Je baisse le ton, je l'implore presque.
« Une semaine, Pietro, toi et moi... Ce sera sympa. »
Il pose les yeux sur moi, et pour la première fois me regarde vraiment.
« Je vois pas comment ça pourrait être sympa. Arrête, m'man...
- Nous irons sur la côte. La mer est sublime.
- Dans ce cas, allons en Sardaigne. »
Je me bats pour ne pas craquer, et voilà que cet imbécile me parle de la Sardaigne. Il se lève, s'étire, se retourne. Je contemple son dos, le duvet sur sa nuque.
« Vraiment, tu te moques de savoir où ton père est mort ? »
Il lâche sa tasse dans l'évier.
« Fait chier, m'man... »
Je le supplie, j'ai la voix d'une enfant, hésitante, incertaine, la voix qu'il avait quant il était petit.
« Pietro... Pietro.
- Quoi ? »
Je me lève à mon tour, renverse par mégarde le carton de lait.
« Comment ça, "quoi"? C'était ton père ! »
Il hausse les épaules, les yeux rivés au sol.
« Fait chier cette histoire. »
Cette histoire, c'est son histoire, notre histoire, mais il ne veut pas l'entendre. Quand il était petit, il était plus curieux, plus courageux, il posait davantage de questions.
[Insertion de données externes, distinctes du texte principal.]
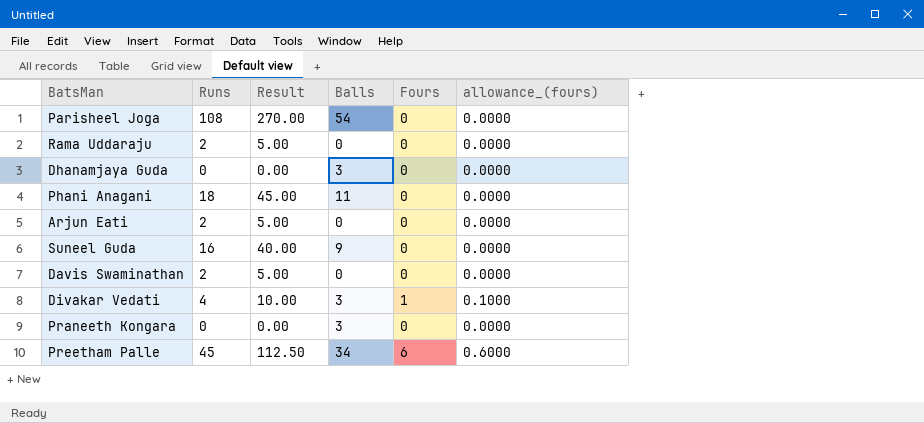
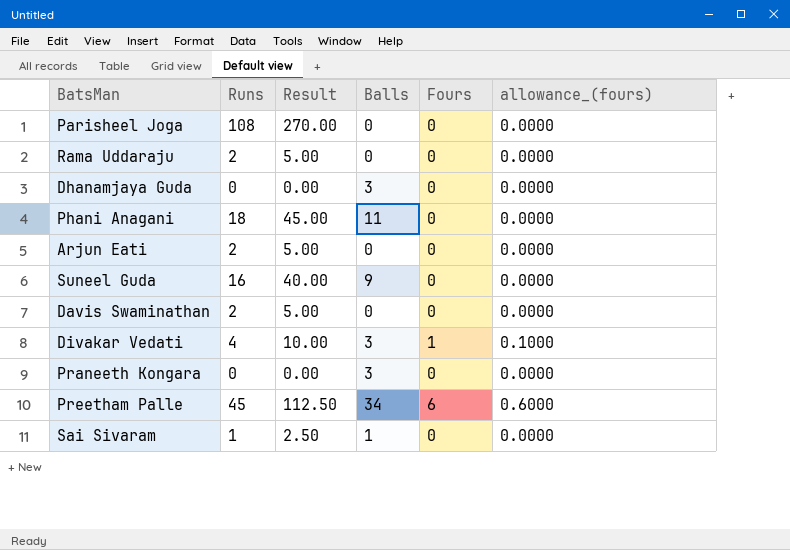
Parisheel Joga | Balls: 54 -> 0
row Sai Sivaram: none -> 1 | 2.50 | 1 | 0 | 0.0000

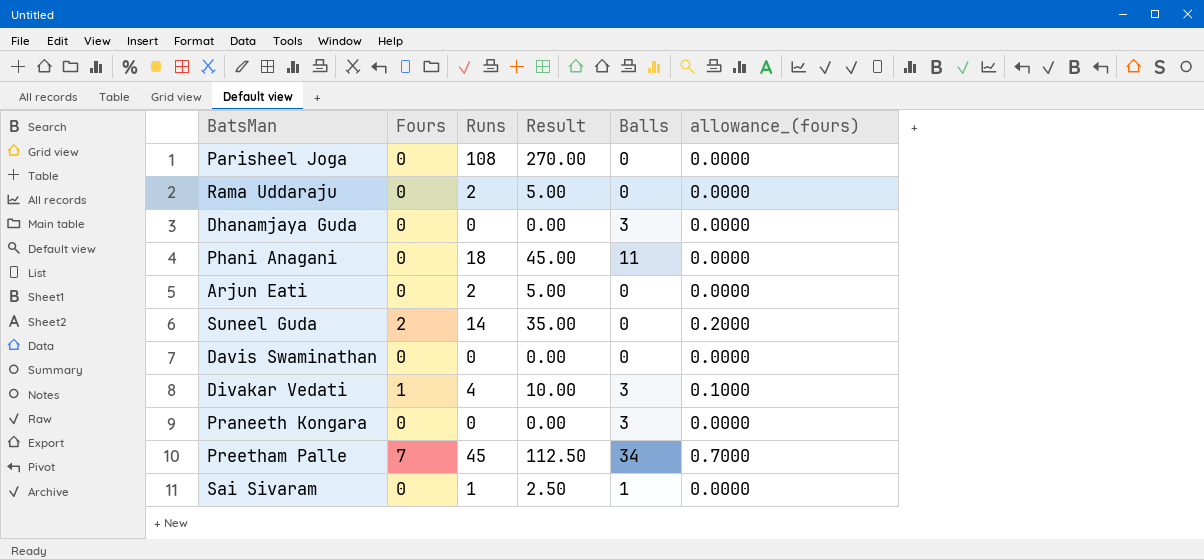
column Fours | position: 5 -> 2
Suneel Guda | Fours: 0 -> 2
Suneel Guda | Runs: 16 -> 14
Suneel Guda | Result: 40.00 -> 35.00
Suneel Guda | Balls: 9 -> 0
Suneel Guda | allowance_(fours): 0.0000 -> 0.2000
Davis Swaminathan | Runs: 2 -> 0
Davis Swaminathan | Result: 5.00 -> 0.00
Preetham Palle | Fours: 6 -> 7
Preetham Palle | allowance_(fours): 0.6000 -> 0.7000

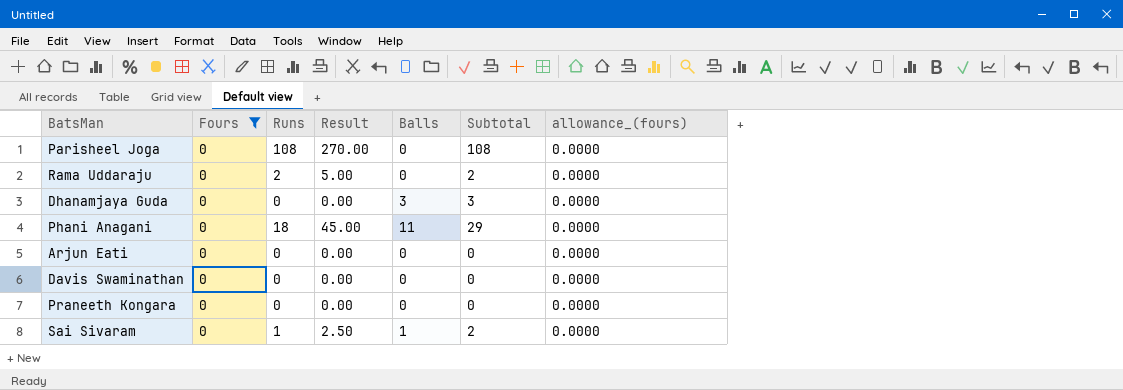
filter: none -> Fours = 0
column Subtotal | formula: none -> [Runs] + [Balls]
Arjun Eati | Runs: 2 -> 0
Arjun Eati | Result: 5.00 -> 0.00
Praneeth Kongara | Balls: 3 -> 0

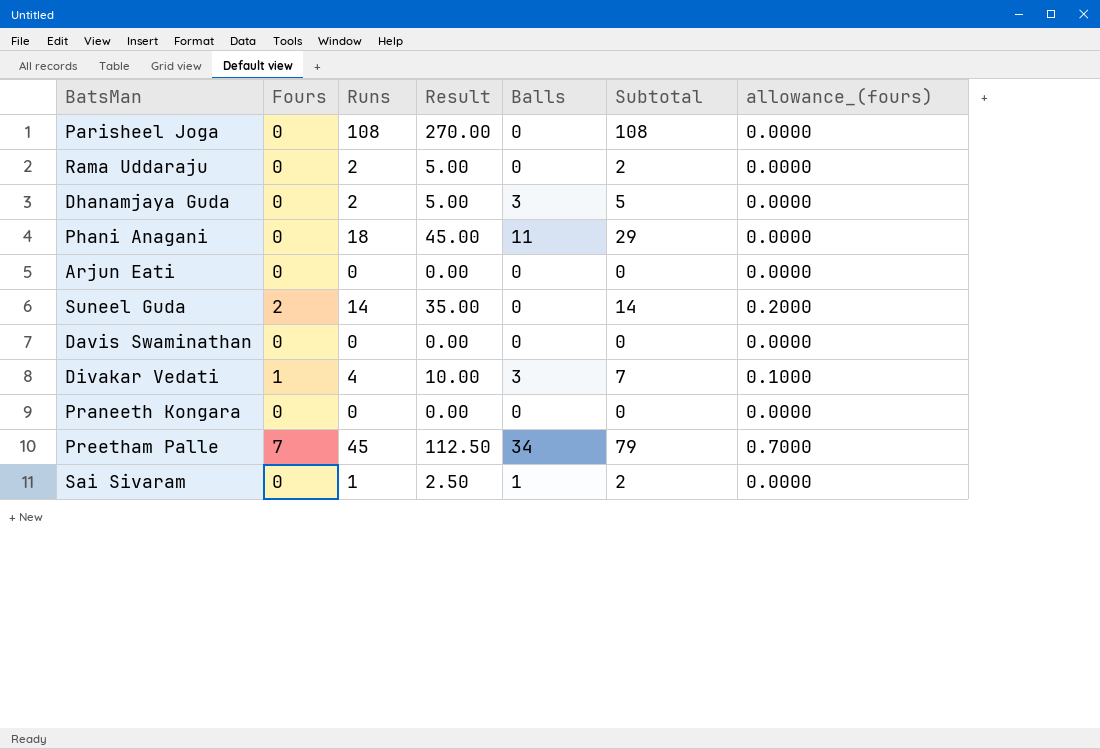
filter: Fours = 0 -> none
Dhanamjaya Guda | Runs: 0 -> 2
Dhanamjaya Guda | Result: 0.00 -> 5.00
Dhanamjaya Guda | Subtotal: 3 -> 5

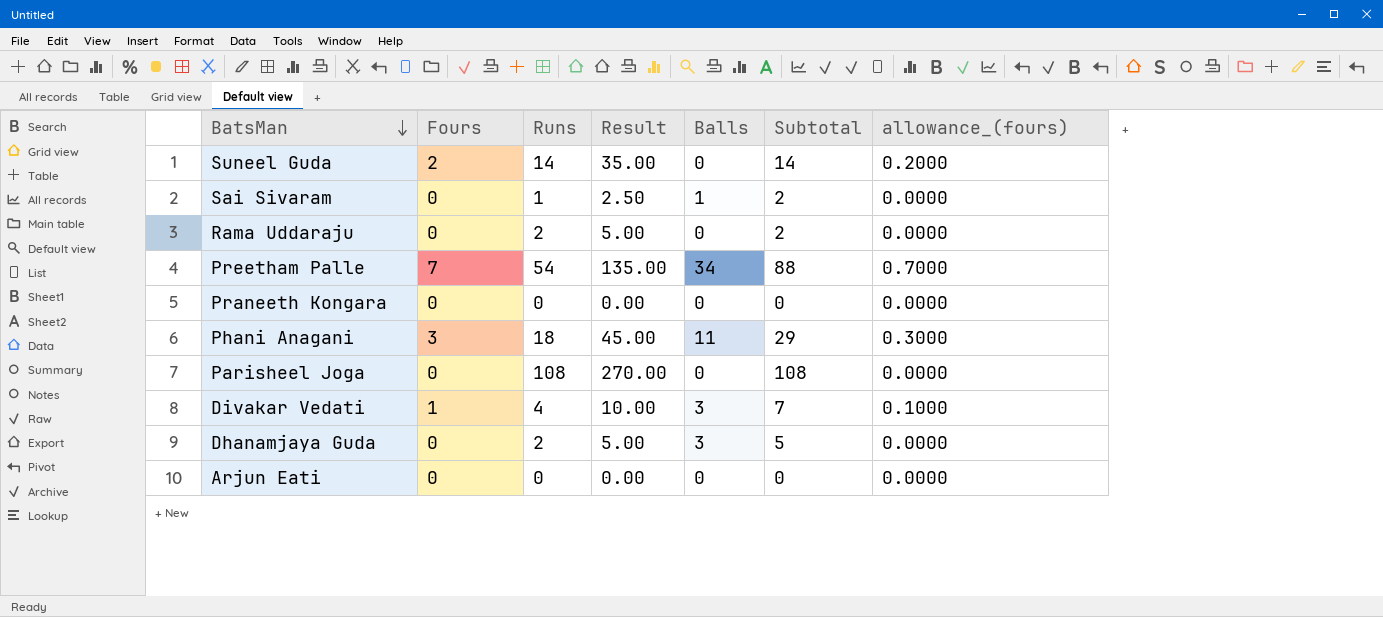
row order: none -> BatsMan descending
row Davis Swaminathan: 0 | 0 | 0.00 | 0 | 0 | 0.0000 -> none
Preetham Palle | Runs: 45 -> 54
Preetham Palle | Result: 112.50 -> 135.00
Preetham Palle | Subtotal: 79 -> 88
Phani Anagani | Fours: 0 -> 3
Phani Anagani | allowance_(fours): 0.0000 -> 0.3000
Il observait son père, jeune homme... cette photo de Diego sur le réfrigérateur, maintenue par un aimant, jaunie par les vapeurs de cuisine. Il se serrait contre moi, s'accrochait. En grandissant, il a cessé de m'interroger. Son univers s'est restreint à ses besoins, à son petit égoïsme. Il n'a pas envie de se compliquer la vie, ni les pensées. Pour lui, son père c'est Giuliano, c'est lui qui l'a accompagné à l'école, lui qui l'a amené chez le pédiatre. C'est lui qui lui a flanqué une gifle, un jour au bord de la mer, où il a plongé dans une eau trop peu profonde.